Plot: What’s it about?
When the name “Griswold’s” comes up, everyone automatically thinks of Clark and Ellen (Chevy Chase and Beverly D’Angelo respectively)…then they think of their own family and how the two must be one and the same. That’s one of the enduring appeals of the “Vacation” series of movies, it appeals to most everyone who has ever been on a trip from Hell. The first two installments in the series showed us that the trips, though well thought out and organized in theory, can have disastrous consequences once Murphy’s Law (anything that can go wrong, will) gets involved. With the third, “Christmas Vacation”, there really was no vacation to be had. The family went nowhere and never even planned on it. In fact, the Griswolds stayed at home to enjoy the holiday season by themselves and the rest of their family came to visit them. Funny? Yes! If ever there is an instance in what can go wrong than a family vacation, it’s some “quality time” with the In-Laws. The franchise was a bona-fide hit by the time this 1989 part of the series rolled around, so much so that many consider this to be the best one of the four (the 1996 “Vegas Vacation” shall not be discussed). So what is it that keeps us coming back for more and more of the Griswolds?
Who knows? However, in this installment we find Clark as he is eagerly anticipating his bonus to buy the family a pool. We see that once again Rusty and Audrey have defied the age barrier and that Rusty (Johnny Galecki) is now about 12 years old again (he’s become shorter and evidently has regressed through puberty). Audrey (Juliette Lewis) is now older as well. I’m not quite sure what the logic is in keeping the parents the same, but constantly changing the actors. I think the funniest thing to do would be to do a fifth “Vacation” movie with the original kids all grown up with their kids and have Clark and Ellen as Grandparents. That’s just my two cents, though. Nevertheless, the Griswolds plan to entertain and Clark’s dream of lighting up his house is just one of many obstacles that he must overcome during this joyous Holiday season. The movie gets really interesting when Cousin Eddie (Randy Quaid) shows up with his kids. Eddie, left out of “European Vacation” has made notable appearances in the rest of the quadrilogy and is usually the high point of the movies. Another point of note is that this is an early appearance of Julia Louis-Dreyfuss (aka Elaine on “Seinfeld”). Could it be that her appearance in this movie got her the role in one of the best television series ever? It could be…

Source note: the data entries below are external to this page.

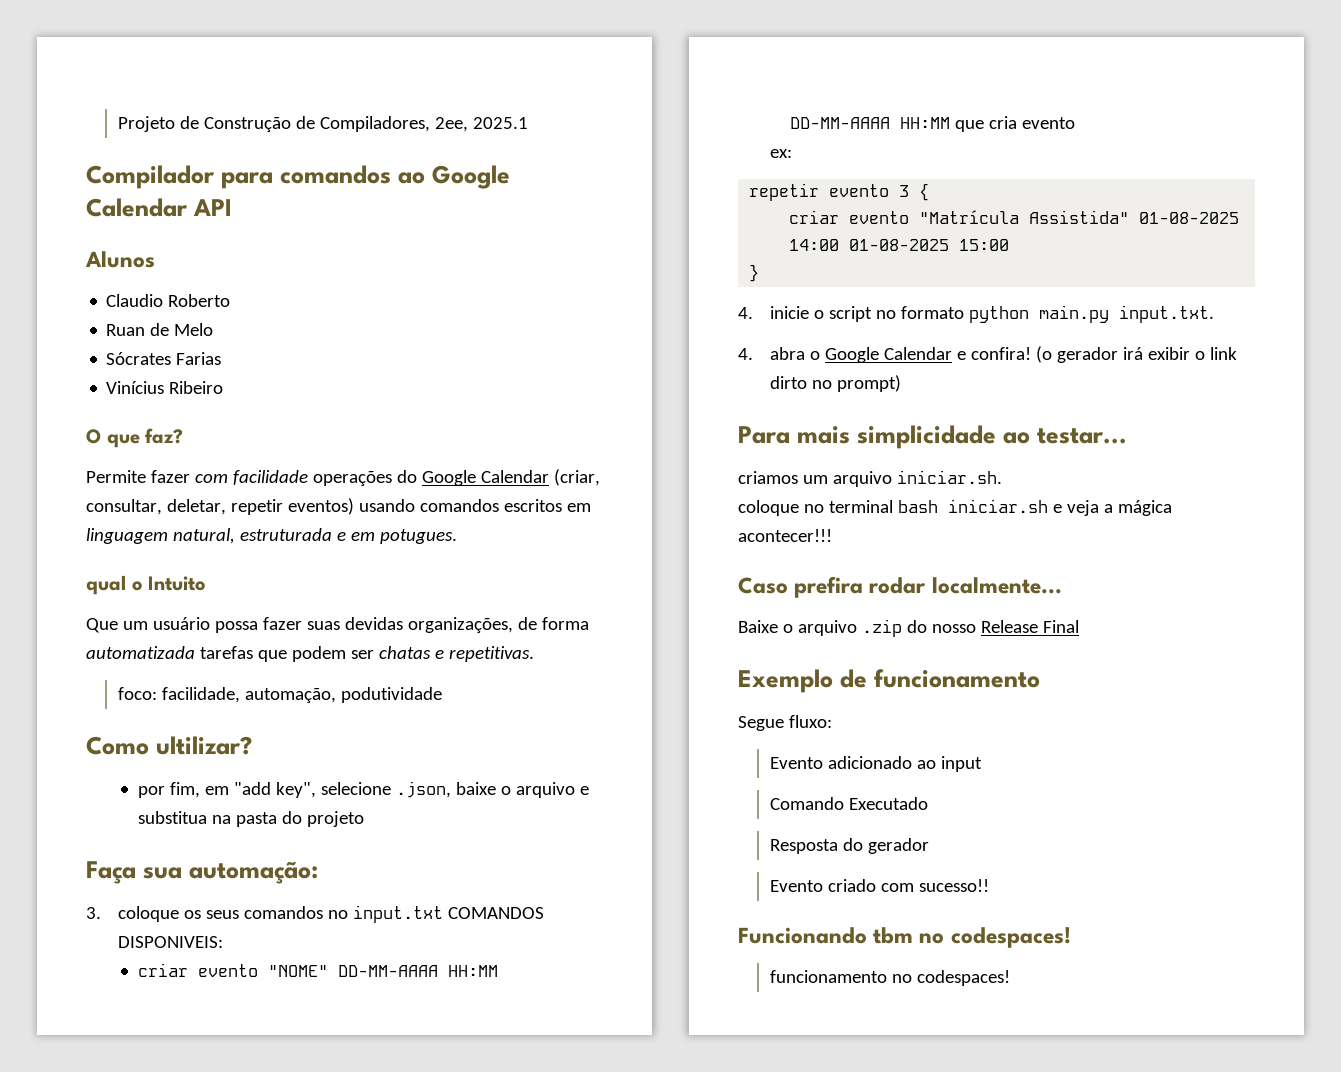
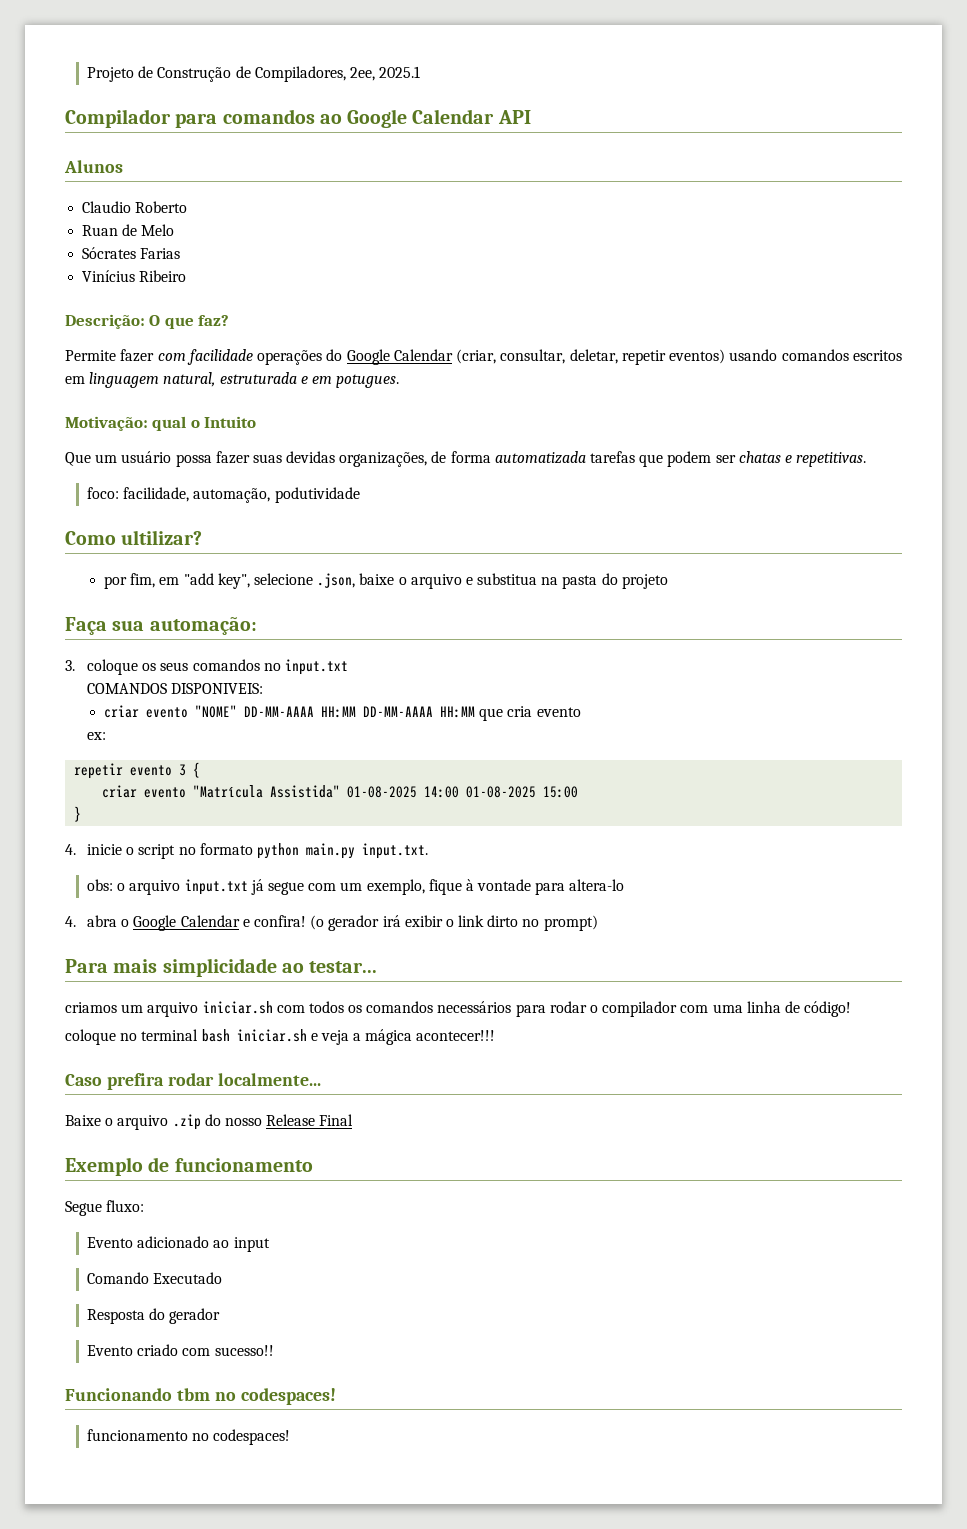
- O que faz?
+ Descrição: O que faz?
- qual o Intuito
+ Motivação: qual o Intuito
- 3. coloque os seus comandos no input.txt COMANDOS DISPONIVEIS:
+ 3. coloque os seus comandos no input.txt
+ COMANDOS DISPONIVEIS:
+ obs: o arquivo input.txt já segue com um exemplo, fique à vontade para altera-lo
- criamos um arquivo iniciar.sh.
+ criamos um arquivo iniciar.sh com todos os comandos necessários para rodar o compilador com uma linha de código!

Nevertheless, worse comes to worse, Clark’s Christmas bonus turns out to be the “gift that gives the whole year around” and Cousin Eddie decides to do a little something about it. Describing slapstick comedies is something that takes a lot of skill, probably more than I have. However I can say this: if you’re a fan of the “Vacation” movies, then you’ll want to add this to your collection. This is probably Chevy Chase’s last good movie as he went really downhill after this. The supporting cast is great and Randy Quaid (I say once again) steals the show. Warner has wisely given this a new 16:9 transfer (as the original was full-frame) just in time for what will be the Holiday Season. Pretty smart, Warner. If anyone has any theories as to why the Griswold kids keep fluctuating between 11 and 16 years old, I’m all ears. Other than that, enjoy this Special Edition of “Christmas Vacation”. Ho! Ho! Ho!
Video: How does it look?
This might seem like an odd choice to be an early HD DVD title, but hey…it’s the holiday season and people will buy anything with the word “Christmas” in the title. This is a cleaned up version of the previous “Special Edition” standard DVD from a couple years ago. I did a comparison between the two and the HD DVD version certainly has the advantage. It’s not the best-looking transfer on the new format, nor was it really supposed to be. Everything is a bit sharper, some of the grain from the print has been cleaned up (though some still remains) and, as is the standard with HD DVD, everything just seems to be a bit cleaner and more crisp. Those wanting the definitive version of “Chirstmas Vacation” need look no further.
Audio: How does it sound?
The included Dolby Digital Plus 2.0 surround track isn’t that best out there, then again this is mainly a dialogue-driven comedy from the late 80’s so “dynamic audio” isn’t really the first thing that should come to mind. There are some ambient effects that play with the matrixed surrounds from time to time, but not much more. Dialogue is clean and easy to understand and that’s about all that can really be said. It’s a straight-forward track that more than delivers.
Supplements: What are the extras?
The exact same features that were present on the previous “Special Edition” are present here as well. And the only real extra is a commentary track by D’Angelo, Randy Quaid and some other key members of the cast. They seem to deliver a nice track here, and evidently had a good time working on the movie. Though it’s not your typical track (anything with Randy Quaid can’t be considered “typical”), it’s a fun one to listen to. The original theatrical trailer is included as well.